— Ты говорила, что училась играть на пианино. Ты многому научилась? Бетховен? Моцарт?
— Ну, я хотела дойти до Сорокового этюда Черни…
— «Хотела дойти», говоришь, то есть так и не дошла?
— Я просто бросила играть.
— Я не знаю, Сороковой этюд Черни — это уже большое достижение?
— Нет, не большое. Сороковой этюд Черни это далеко не вершина мастерства, это всего лишь небольшой подъем в начале пути. Обычно там не кончается путь. Если ты хочешь играть на пианино, то нельзя там останавливаться. Надо идти дальше. А я вообще дошла только до Одиннадцатого этюда и бросила, что уж тут говорить?
— А почему бросила?
— Потому что замучилась.
— Неужели этюды Черни такие сложные?
— Ага, все эти диезы и бемоли. Чтобы играть Сороковой этюд Черни, надо безболезненно следовать нотам, где одни сплошные черные клавиши.
— Странно, что ты говоришь о боли, — разве это больно, а не трудно?!
— Ну, это трудно в душе, а больно телу, разве нет? По-моему, очевидно, что играть больно. Правда же? Потому что пальцы болят так, что невозможно дальше ударять по клавишам. А почему ты спрашиваешь?
— Просто так. Я с детства часто думаю об этом. Я всегда представлял себе, как буду возвращаться с работы домой, открывать ворота во двор и через распахнутое окно слышать звуки пианино. Но я не знал, что это так мучительно.
После того как я закончил говорить, она некоторое время молчала, никак не реагируя на мои слова, а потом хлюпнула носом и расплакалась; ее рыдания постепенно становились все громче и громче. Я смотрел, как она плакала, по-детски обхватив себя за плечи, и в моих глазах тоже появились слезы. Кажется, в тот момент мы думали об одном и том же. Как дети. О детях. И о невероятно сильном снегопаде. И о том, что мы всегда будем вспоминать Отару, каждый раз, как пойдет снег.
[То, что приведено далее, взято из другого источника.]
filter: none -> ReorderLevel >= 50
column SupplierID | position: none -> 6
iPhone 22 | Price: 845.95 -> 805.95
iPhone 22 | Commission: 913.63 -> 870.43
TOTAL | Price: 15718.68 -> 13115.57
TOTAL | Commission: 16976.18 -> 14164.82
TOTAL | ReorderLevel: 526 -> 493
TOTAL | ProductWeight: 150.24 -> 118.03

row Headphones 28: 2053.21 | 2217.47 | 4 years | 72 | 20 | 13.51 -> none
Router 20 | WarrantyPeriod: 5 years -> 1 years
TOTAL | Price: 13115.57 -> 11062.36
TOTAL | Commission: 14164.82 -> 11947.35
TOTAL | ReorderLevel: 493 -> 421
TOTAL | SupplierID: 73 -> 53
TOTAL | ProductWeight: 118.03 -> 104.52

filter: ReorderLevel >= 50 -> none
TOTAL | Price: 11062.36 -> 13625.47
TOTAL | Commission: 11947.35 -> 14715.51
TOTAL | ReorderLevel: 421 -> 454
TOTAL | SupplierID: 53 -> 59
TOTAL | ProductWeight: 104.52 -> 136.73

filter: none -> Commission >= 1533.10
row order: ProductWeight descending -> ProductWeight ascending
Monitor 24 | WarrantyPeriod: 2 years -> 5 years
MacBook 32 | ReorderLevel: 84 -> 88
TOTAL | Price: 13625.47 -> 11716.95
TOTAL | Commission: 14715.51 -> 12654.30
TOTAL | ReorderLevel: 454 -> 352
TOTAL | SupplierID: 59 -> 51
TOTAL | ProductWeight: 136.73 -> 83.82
Много-много мыслей.
— Этот пианино какой такой пришел? — обратился ко мне индиец.
— Этот пианино какой такой пришел? — повторил я вслед за ним.
Тогда он, кажется, понял свою ошибку и попытался задать вопрос снова:
— Как такой пришел?
Но я и сам толком не знал, как это пианино оказалось в нашем доме.
— От одиночества.
— Пианину было одиночество?
— Нет, речь не об этом, не о пианино и даже не обо мне…
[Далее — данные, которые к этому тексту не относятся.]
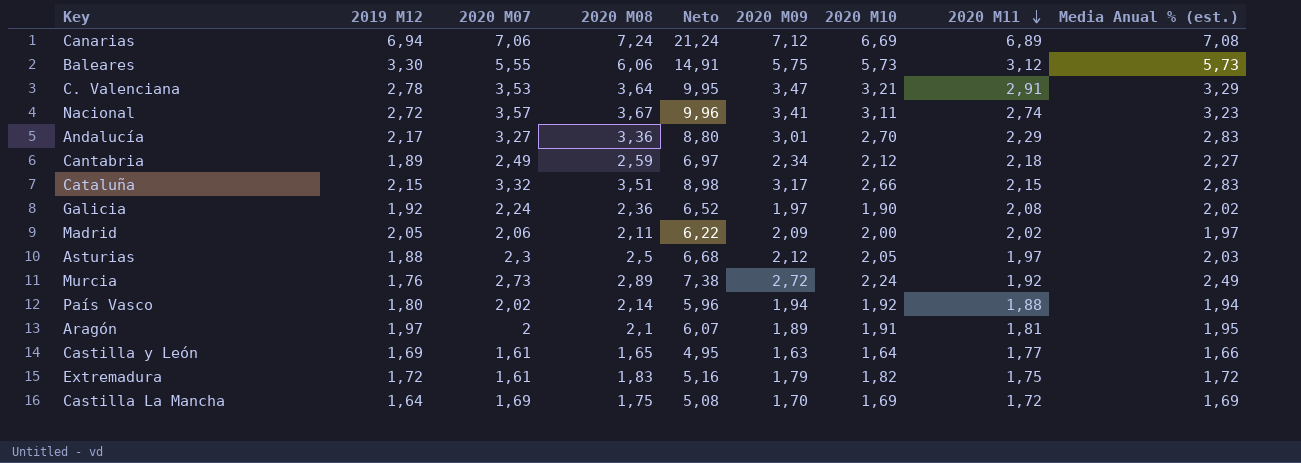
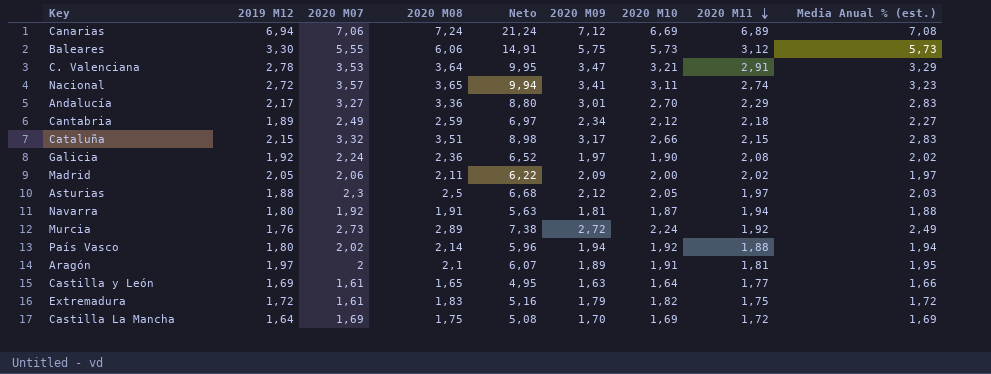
Nacional | 2020 M08: 3,67 -> 3,65
Nacional | Neto: 9,96 -> 9,94
row Navarra: none -> 1,80 | 1,92 | 1,91 | 5,63 | 1,81 | 1,87 | 1,94 | 1,88

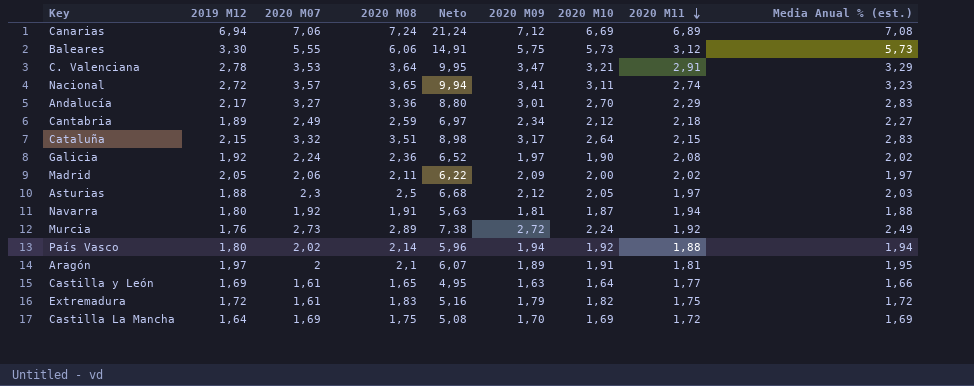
Cataluña | 2020 M10: 2,66 -> 2,64

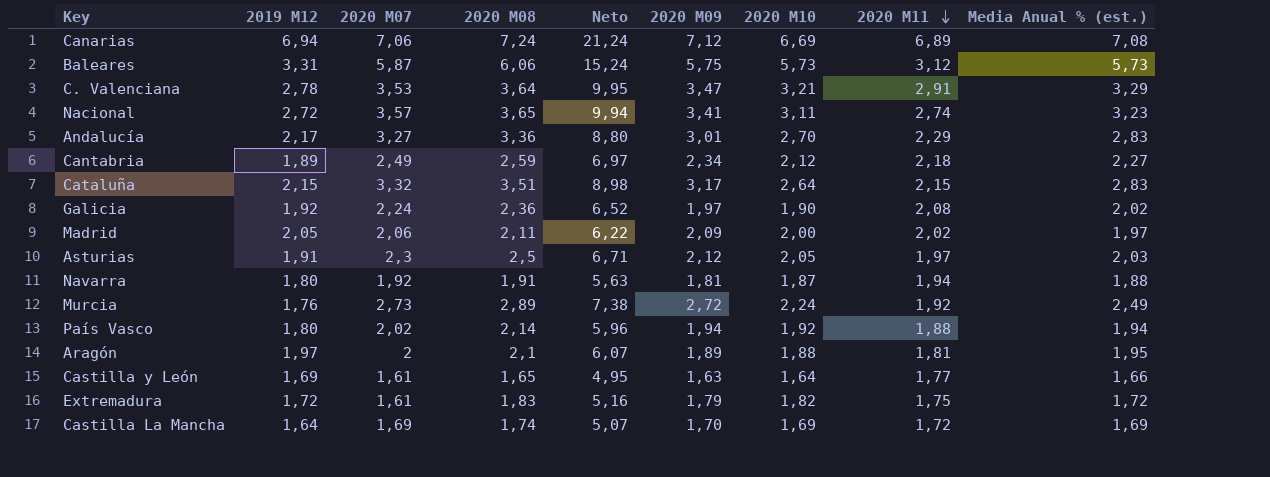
Baleares | 2019 M12: 3,30 -> 3,31
Baleares | 2020 M07: 5,55 -> 5,87
Baleares | Neto: 14,91 -> 15,24
Asturias | 2019 M12: 1,88 -> 1,91
Asturias | Neto: 6,68 -> 6,71
Aragón | 2020 M10: 1,91 -> 1,88
Castilla La Mancha | 2020 M08: 1,75 -> 1,74
Castilla La Mancha | Neto: 5,08 -> 5,07

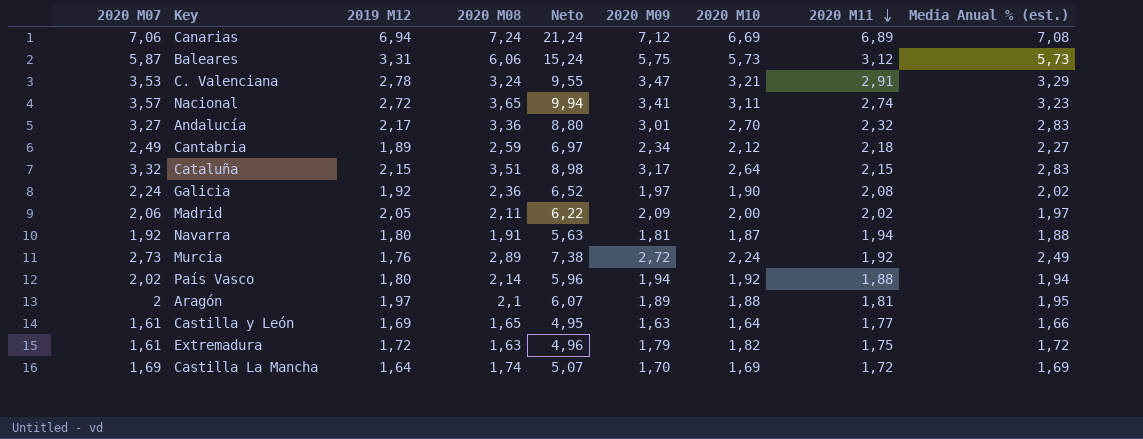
column 2020 M07 | position: 3 -> 1
row Asturias: 1,91 | 2,3 | 2,5 | 6,71 | 2,12 | 2,05 | 1,97 | 2,03 -> none
C. Valenciana | 2020 M08: 3,64 -> 3,24
C. Valenciana | Neto: 9,95 -> 9,55
Andalucía | 2020 M11: 2,29 -> 2,32
Extremadura | 2020 M08: 1,83 -> 1,63
Extremadura | Neto: 5,16 -> 4,96

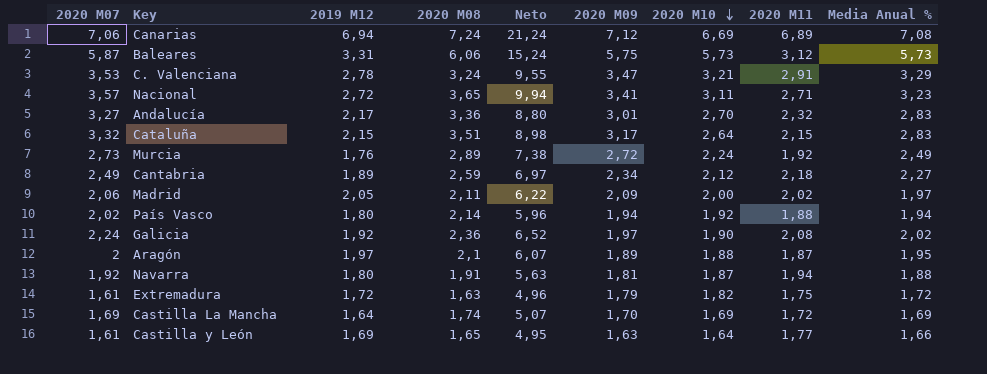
row order: 2020 M11 descending -> 2020 M10 descending
column name: Media Anual % (est.) -> Media Anual %
Nacional | 2020 M11: 2,74 -> 2,71
Aragón | 2020 M11: 1,81 -> 1,87

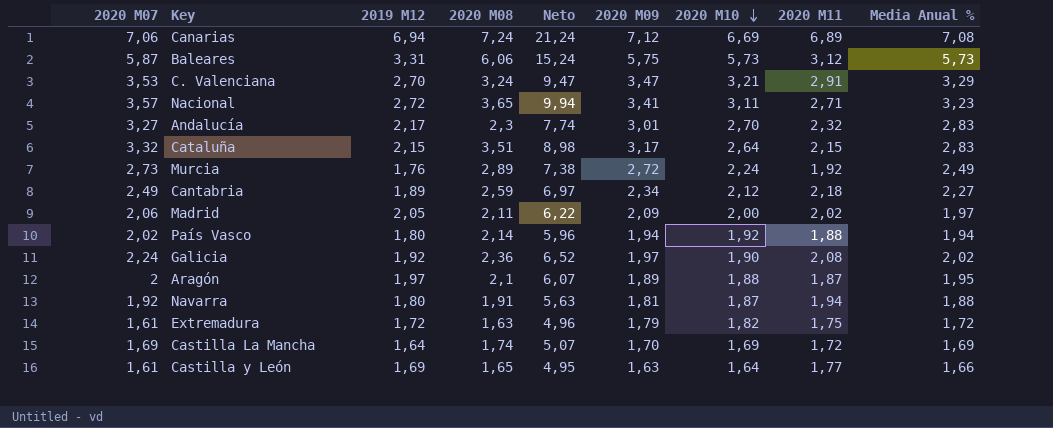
C. Valenciana | 2019 M12: 2,78 -> 2,70
C. Valenciana | Neto: 9,55 -> 9,47
Andalucía | 2020 M08: 3,36 -> 2,3
Andalucía | Neto: 8,80 -> 7,74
Мне надо было сказать, что нам с женой было одиноко, но я не знал, как это объяснить, поэтому задумался и замолчал. Он немного подождал, сидя на стуле перед пианино, а потом ударил по одной из клавиш. Это была фа в малой октаве. Раздался «пустой» звук, клавиша опустилась вниз и так там и осталась. Я давно знал, что эта клавиша западает. Но Сатбир несколько раз прошелся по всем клавишам и, кажется, нашел еще пару таких же, о которых я не знал. Две из трех запавших клавиш постепенно поползли обратно вверх. Можно сказать, 2:1.
— Этот пианино давно не пел. Правда же?
И только тогда я понял, о чем он спрашивал.
— Верно, человек, который отдал мне этот инструмент, тоже так говорил. Сказал, что дочка играла на нем, когда ей было одиннадцать.
— Если не петь — не покупать.
— Оно досталось нам бесплатно.
— Бесплатно ничего не бывает, — твердо отрезал он.
— На блошином рынке бывает, если знать, где искать, — ответил я тем же тоном.
Он тут же уставился на меня так, словно не на шутку разозлился. Я решил, что продолжать разговор в таком духе нет ни смысла, ни желания, и стал придумывать, как можно разъяснить обстоятельства, при которых мы получили это пианино, но не мог подобрать слова. Он прожил в Корее уже три года и всего лишь пять месяцев назад начал серьезно изучать язык этой страны, и я не мог придумать, как теперь объяснить ему на корейском наше с женой одиночество. К тому же у меня начали закрадываться сомнения: а действительно ли он не знает то, о чем спрашивает? А вдруг ему известно, почему мы поженились и почему здесь сейчас стоит это пианино? К слову сказать, это был, по собственному выражению моей жены, «скажем так, друг», приехавший из Пенджаба сикх Сатбир Сингх, с которым, опять же по словам жены, она познакомилась, когда вела занятия по корейскому языку для рабочих-иммигрантов.